§ Supplied data:
★ ★ ★ ★ ★
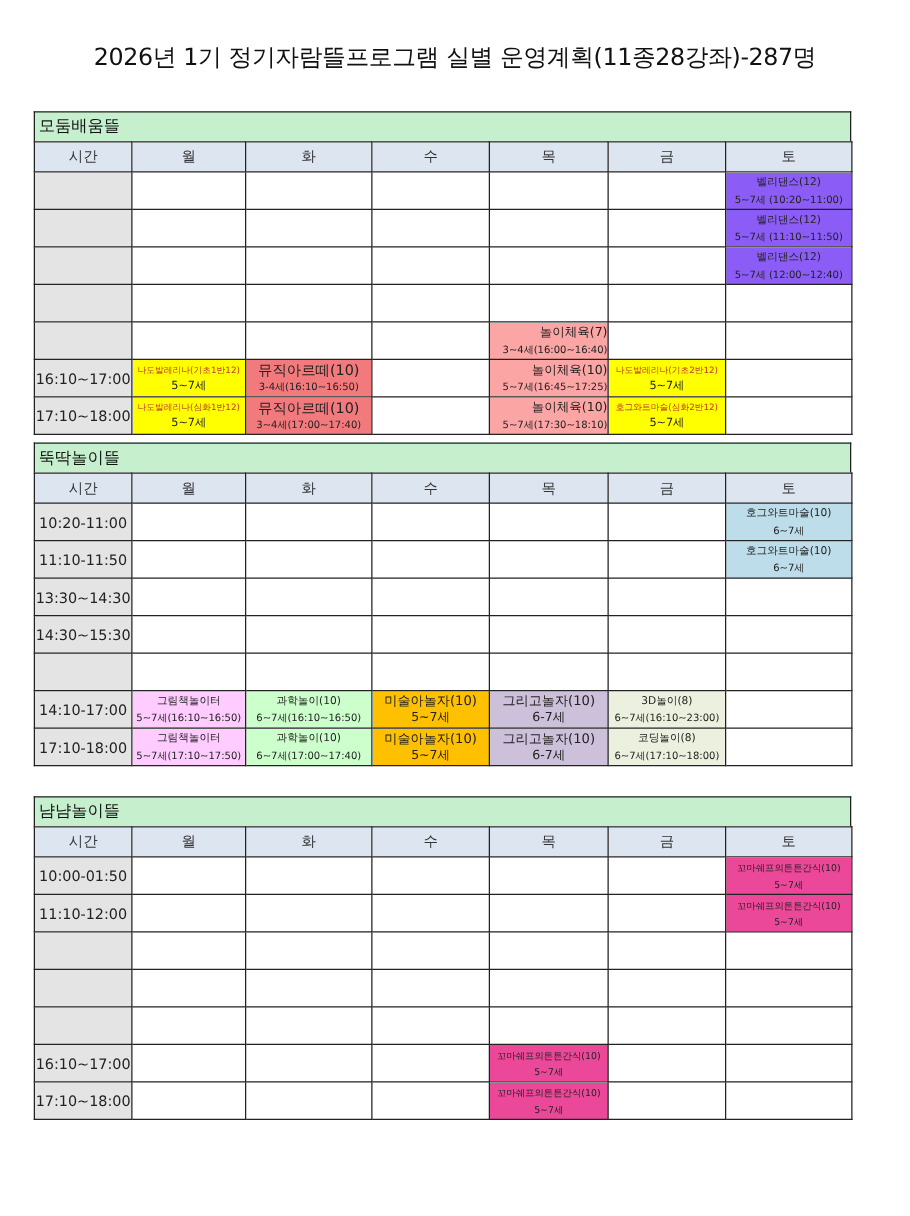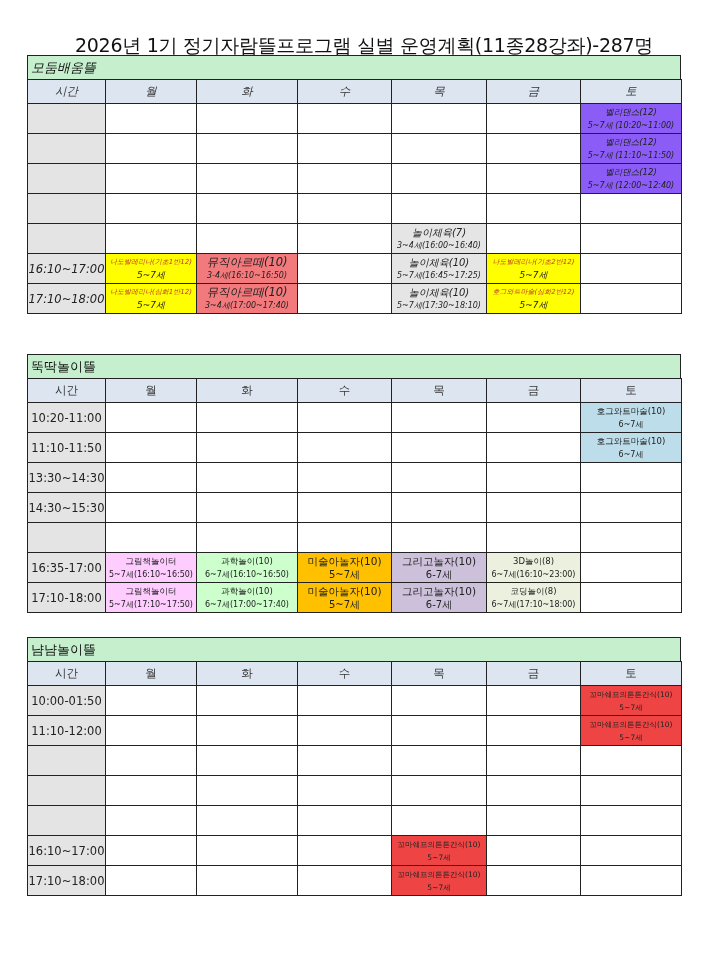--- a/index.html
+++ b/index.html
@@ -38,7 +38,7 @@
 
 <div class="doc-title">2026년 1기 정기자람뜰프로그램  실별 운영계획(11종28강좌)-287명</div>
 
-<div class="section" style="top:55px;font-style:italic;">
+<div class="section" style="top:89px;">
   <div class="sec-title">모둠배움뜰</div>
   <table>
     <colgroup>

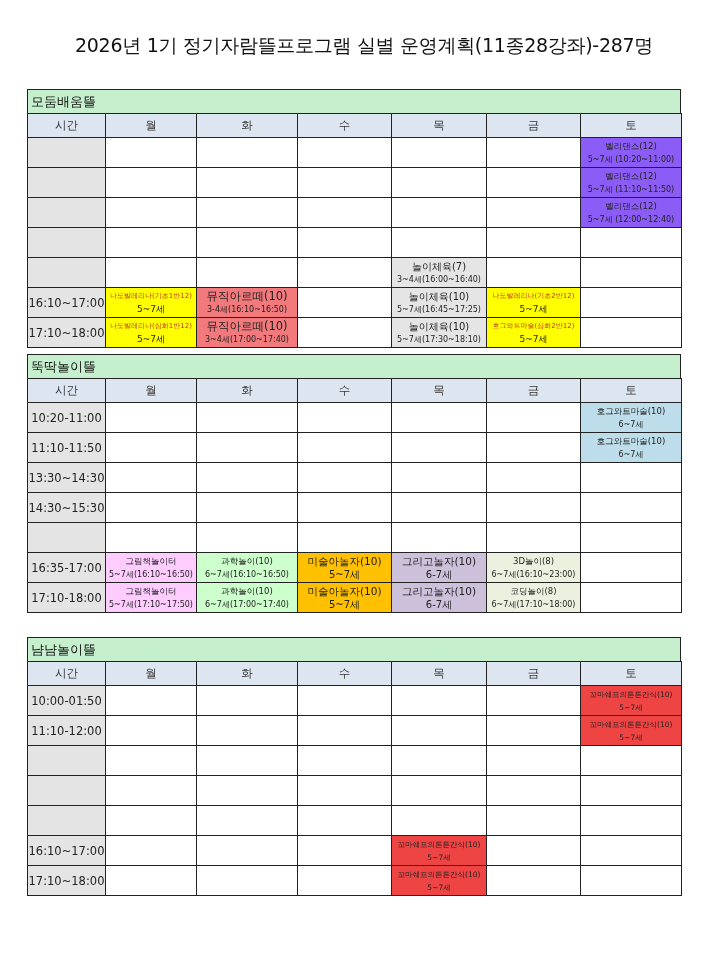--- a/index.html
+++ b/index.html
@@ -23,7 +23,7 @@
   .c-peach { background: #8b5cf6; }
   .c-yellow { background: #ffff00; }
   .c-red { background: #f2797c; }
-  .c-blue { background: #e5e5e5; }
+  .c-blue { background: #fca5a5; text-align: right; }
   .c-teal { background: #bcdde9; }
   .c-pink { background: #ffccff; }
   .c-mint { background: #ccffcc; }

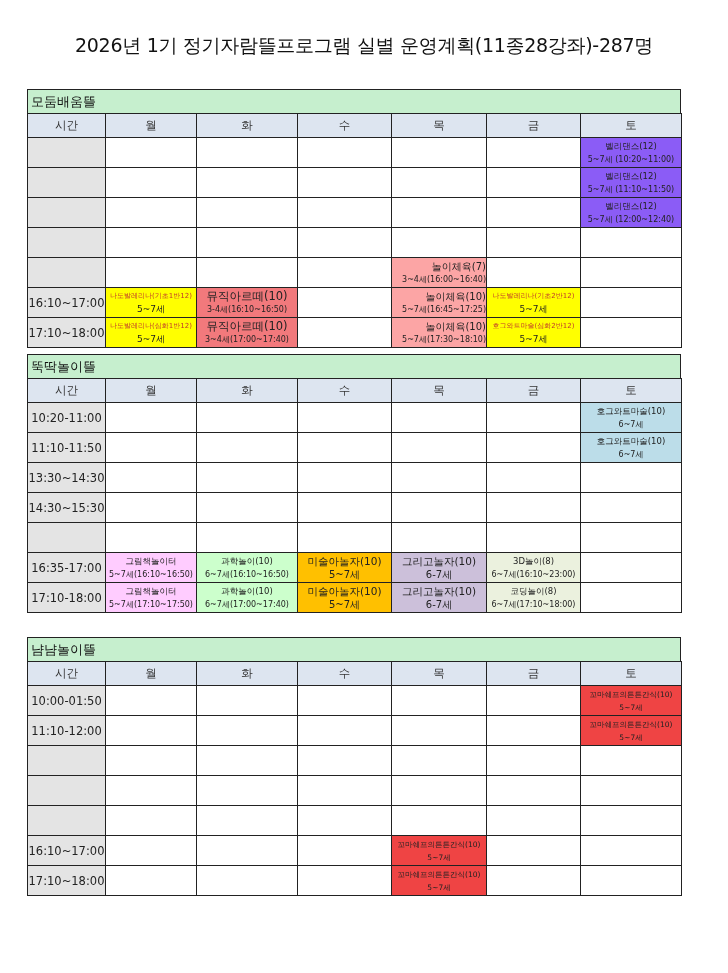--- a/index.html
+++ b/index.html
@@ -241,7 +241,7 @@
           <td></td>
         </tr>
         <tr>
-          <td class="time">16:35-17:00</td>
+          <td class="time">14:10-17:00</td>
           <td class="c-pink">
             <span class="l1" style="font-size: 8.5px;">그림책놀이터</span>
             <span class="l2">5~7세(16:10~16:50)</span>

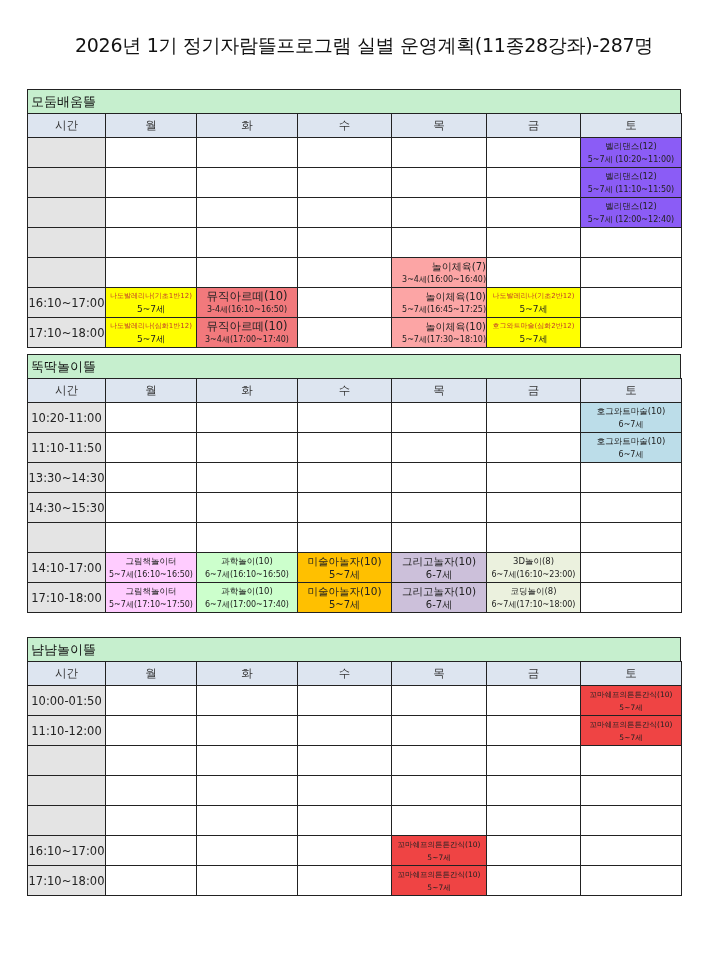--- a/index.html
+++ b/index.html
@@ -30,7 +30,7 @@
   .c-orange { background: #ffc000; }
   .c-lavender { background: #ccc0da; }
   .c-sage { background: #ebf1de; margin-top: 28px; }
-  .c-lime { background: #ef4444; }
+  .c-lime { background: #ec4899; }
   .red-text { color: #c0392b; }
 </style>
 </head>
★ ★ ★ ★ ★
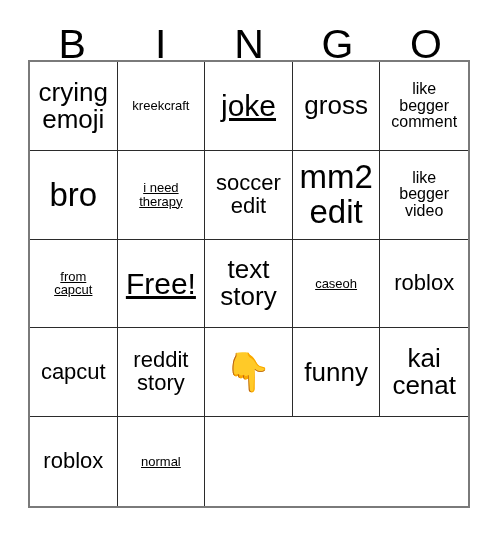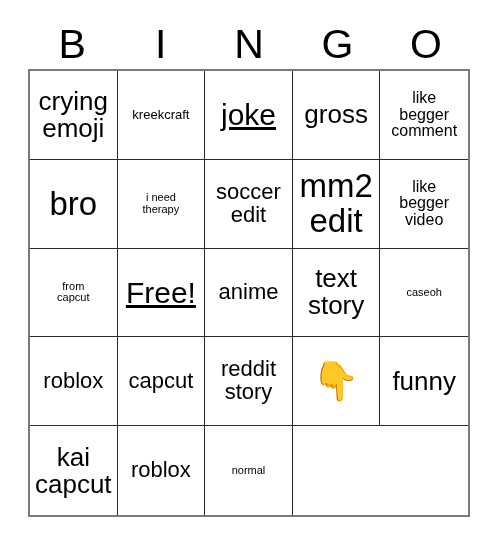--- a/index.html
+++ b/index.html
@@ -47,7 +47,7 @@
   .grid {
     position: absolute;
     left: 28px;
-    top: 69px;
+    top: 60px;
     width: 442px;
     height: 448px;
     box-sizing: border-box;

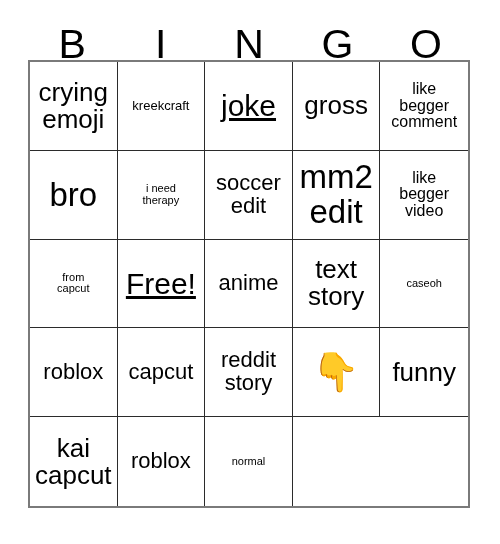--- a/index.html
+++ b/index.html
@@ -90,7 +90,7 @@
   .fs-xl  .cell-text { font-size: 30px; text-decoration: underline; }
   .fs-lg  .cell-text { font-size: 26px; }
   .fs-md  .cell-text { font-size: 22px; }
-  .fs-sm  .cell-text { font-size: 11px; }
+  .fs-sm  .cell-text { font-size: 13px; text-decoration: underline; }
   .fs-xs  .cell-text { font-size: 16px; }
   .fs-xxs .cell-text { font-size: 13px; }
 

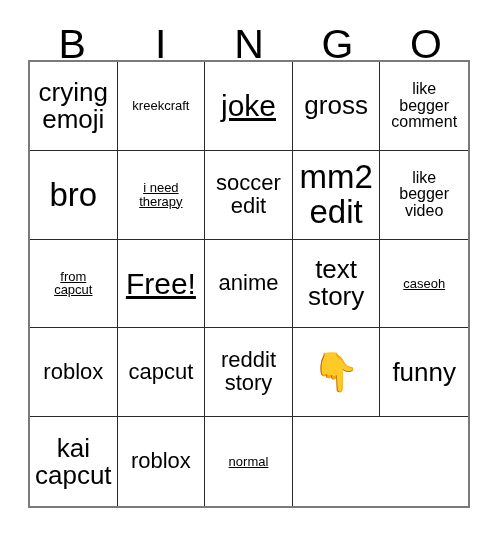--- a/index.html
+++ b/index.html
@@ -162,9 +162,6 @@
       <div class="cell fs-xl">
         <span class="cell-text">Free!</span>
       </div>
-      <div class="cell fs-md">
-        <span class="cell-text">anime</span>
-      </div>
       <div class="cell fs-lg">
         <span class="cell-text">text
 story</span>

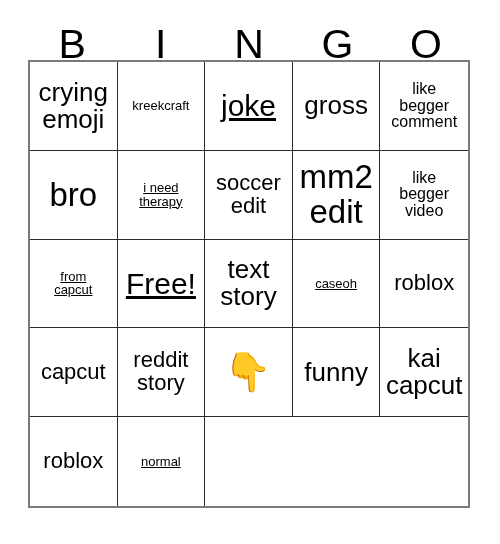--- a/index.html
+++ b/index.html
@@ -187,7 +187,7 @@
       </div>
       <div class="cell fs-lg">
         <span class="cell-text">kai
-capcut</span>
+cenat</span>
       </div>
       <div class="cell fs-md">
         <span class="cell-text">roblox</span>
★ ★ ★ ★ ★
§ Assignment: Reproduce each line of the records in which "decoration" appears.

§ Answer to the exercise:
   .fs-xl  .cell-text { font-size: 30px; text-decoration: underline; }
+  .fs-sm  .cell-text { font-size: 13px; text-decoration: underline; }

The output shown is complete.